Isaac Bashevis Singer

"Speaking in broad terms, what do Jewish readers want from books? Do they want images of themselves? Do they desire to take stock, to see where we are now and where we came from. Or are Jewish readers concerned with a quality of reassurance – that is, Jewish books that assert Jewish worth and attest to Jewish survival?" - A conversation with Isaac Bashevis Singer (1904-1991) about the meaning and destiny of jewish literature ( By Rabbi William Berkowitz )

Issac Bashevis Singer, born in Radzymin near Warsaw, emigrated 1935 to USA. He died in 1991. He won the nobel prize in literature in 1978. He has written many novels and short stories, including The Slave, Short Friday and Other Stories, and Enemies: A Love Story, Shosha, The Manor, The Penitent, and The Death of Methuselah.

" In one of his more light-hearted books, Isaac Bashevis Singer depicts his childhood in one of the over-populated poor quarters of Warsaw, a Jewish quarter, just before and during the First World War.
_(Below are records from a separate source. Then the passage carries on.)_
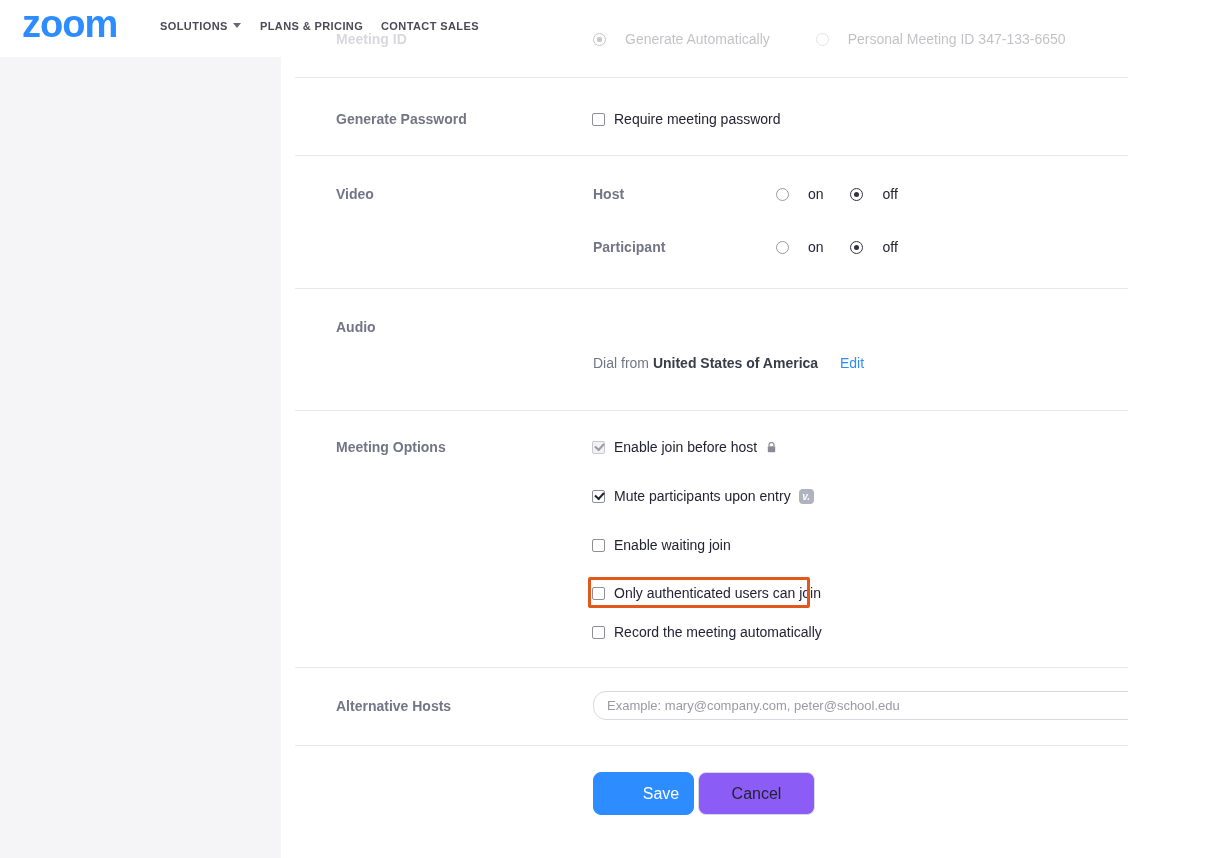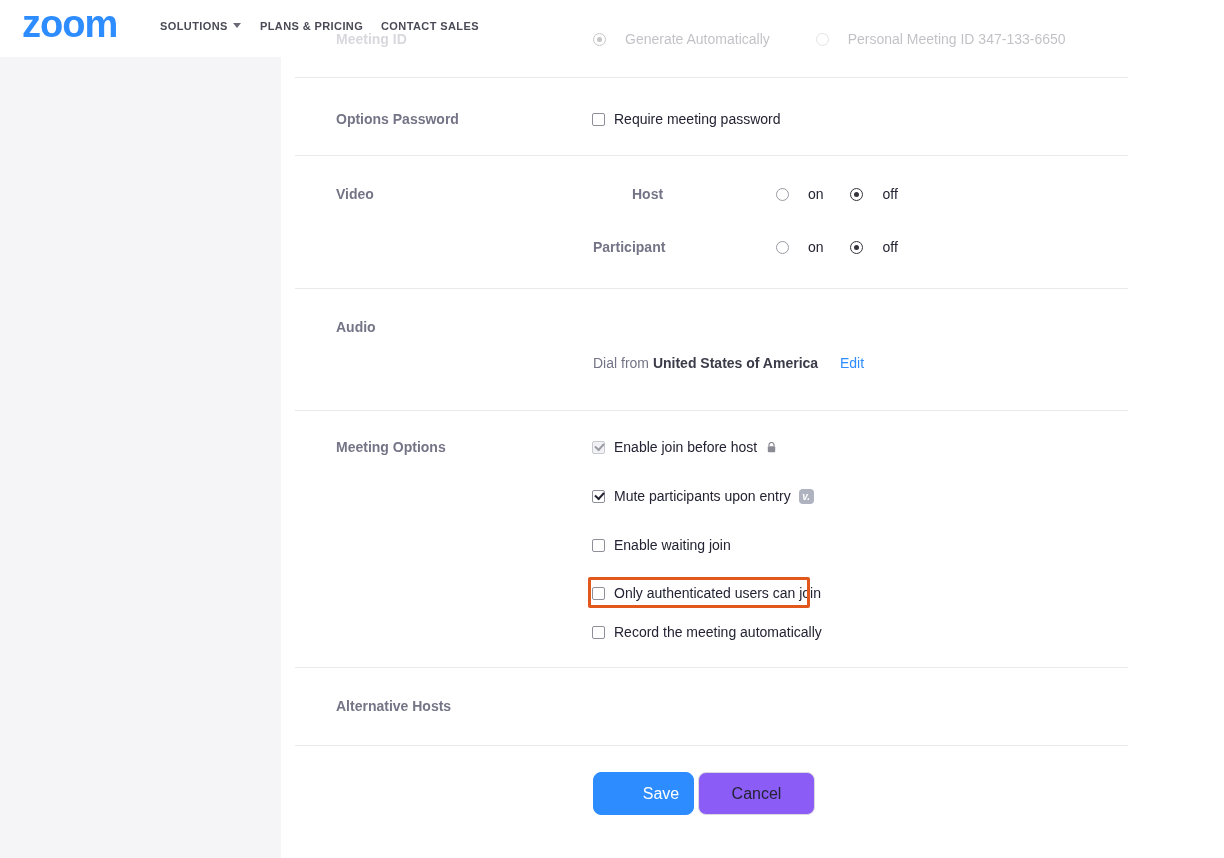--- a/index.html
+++ b/index.html
@@ -120,30 +120,30 @@
       </span>
       <span class="radio-opt" style="margin-left:42px;">
         <span class="radio"></span>
         <span class="lbl">Personal Meeting ID 347-133-6650</span>
       </span>
     </div>
   </div>
 
   <div class="divider" style="top:77px;"></div>
 
-  <div class="sec-label" style="top:111px;">Options Password</div>
+  <div class="sec-label" style="top:111px;">Generate Password</div>
   <div class="check-row" style="left:592px; top:111px;">
     <span class="checkbox"></span>
     <span class="lbl">Require meeting password</span>
   </div>
 
   <div class="divider" style="top:155px;"></div>
 
   <div class="sec-label" style="top:186px;">Video</div>
-  <div class="sub-label" style="left:593px; top:186px;margin-left:39px;">Host</div>
+  <div class="sub-label" style="left:593px; top:186px;">Host</div>
   <div class="radio-group" style="left:776px; top:186px;">
     <span class="radio-opt">
       <span class="radio"></span>
       <span class="lbl">on</span>
     </span>
     <span class="radio-opt" style="margin-left:23px;">
       <span class="radio sel"></span>
       <span class="lbl">off</span>
     </span>
   </div>
@@ -201,19 +201,20 @@
   <div class="highlight-box"></div>
 
   <div class="check-row" style="left:592px; top:624px;">
     <span class="checkbox"></span>
     <span class="lbl">Record the meeting automatically</span>
   </div>
 
   <div class="divider" style="top:667px;"></div>
 
   <div class="sec-label" style="top:698px;">Alternative Hosts</div>
+  <input class="alt-input" type="text" placeholder="Example: mary@company.com, peter@school.edu" style="">
 
   <div class="divider" style="top:745px;"></div>
 
   <button class="btn btn-save">Save</button>
   <button class="btn btn-cancel">Cancel</button>
 
 </div>
 
 </body></html>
The book, called In My Father's Court (1966), is sustained by a redeeming, melancholy sense of humour and a clear-sightedness free of illusion."
From Nobel Lectures, Literature 1968-1980, Editor-in-Charge Tore Frängsmyr, Editor Sture Allén, World Scientific Publishing Co., Singapore, 1993

Singer lived in a time of wrenching change, uncertainity, fear, acts of great courage, pain of seperation and the stripping away of the veneer and facade of civilization. Rich material for a writer. So of all the writers who contributed to Jewish literature after the end of World war II, what is that made Singer a great writer and a nobel prize winner?

I read through the entire interview, I read through the nobel biography, and then went back to the interview and re-read the whole thing, trying to find a thread, some common principle which finds it's way into all his books, something which I could use to grasp and define.
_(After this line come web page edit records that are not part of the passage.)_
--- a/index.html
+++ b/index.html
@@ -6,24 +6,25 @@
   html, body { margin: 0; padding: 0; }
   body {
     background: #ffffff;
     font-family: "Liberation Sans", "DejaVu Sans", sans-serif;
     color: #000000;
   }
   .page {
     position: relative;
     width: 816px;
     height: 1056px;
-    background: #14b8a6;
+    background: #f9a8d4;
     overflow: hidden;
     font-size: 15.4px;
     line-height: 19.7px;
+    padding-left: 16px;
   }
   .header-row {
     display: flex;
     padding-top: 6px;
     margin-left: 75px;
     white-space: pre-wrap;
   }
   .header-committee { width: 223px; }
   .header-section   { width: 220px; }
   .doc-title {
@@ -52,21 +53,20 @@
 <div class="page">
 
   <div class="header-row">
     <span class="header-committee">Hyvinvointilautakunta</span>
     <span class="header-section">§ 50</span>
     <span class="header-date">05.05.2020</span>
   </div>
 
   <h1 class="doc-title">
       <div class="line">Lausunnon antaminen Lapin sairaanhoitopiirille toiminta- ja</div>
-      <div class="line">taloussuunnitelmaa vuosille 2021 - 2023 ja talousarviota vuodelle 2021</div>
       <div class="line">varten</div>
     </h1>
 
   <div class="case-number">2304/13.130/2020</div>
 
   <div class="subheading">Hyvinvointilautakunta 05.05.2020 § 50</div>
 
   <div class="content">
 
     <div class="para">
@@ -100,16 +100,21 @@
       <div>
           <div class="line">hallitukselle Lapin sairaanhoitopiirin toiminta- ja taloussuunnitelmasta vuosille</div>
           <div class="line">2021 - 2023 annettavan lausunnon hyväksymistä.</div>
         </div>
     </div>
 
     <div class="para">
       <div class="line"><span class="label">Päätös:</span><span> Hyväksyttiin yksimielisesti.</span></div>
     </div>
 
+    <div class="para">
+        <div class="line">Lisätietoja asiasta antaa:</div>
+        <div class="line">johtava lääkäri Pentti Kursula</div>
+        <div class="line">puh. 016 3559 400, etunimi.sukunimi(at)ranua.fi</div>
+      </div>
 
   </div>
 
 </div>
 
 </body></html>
"BERKOWITZ: Here are two statements you have made that seem to contradict each other. First: "I write about Jews. It is not that I think that they are special, but that I know them best." And yet you also say in a very beautiful passage: "I do think that as a philosophy, Judaism has unrevealed treasures which no other religion has, and it has never before happened in history that a nation has been exiled for two thousand years, then come back and formed a country. This proves that the Almighty has a purpose for the Jewish people."

SINGER: I meant this idea of Jews as topics for writing, the idea that writing about Jews will create better literature than writing about other people. In this respect I think we are not special. A great writer will always write great books, and a bad writer will write bad books, even if his people were ten times as special. So this is the reason there is no contradiction. When I said special, I meant special as far as literature is concerned, and there are people who are special for literature."
- A conversation with Isaac Bashevis Singer (1904-1991) about the meaning and destiny of jewish literature ( By Rabbi William Berkowitz )

He writes about what he knows best, what he has personally experienced. Secondly, Singer did not try to impulsively inject greatness, as a reaction to the persecution, in his books, about the Jewish people. Third, he believes the greatness of the Jewish people, as a rich and endless source of material for writing, and he is thankful for that, for being born a Jew. It is this balance, this anchor in reality, while maintaining a pride in his Jewishness, that catapulted Issac Bashevis Singer from being just another Jewish writer into a great writer.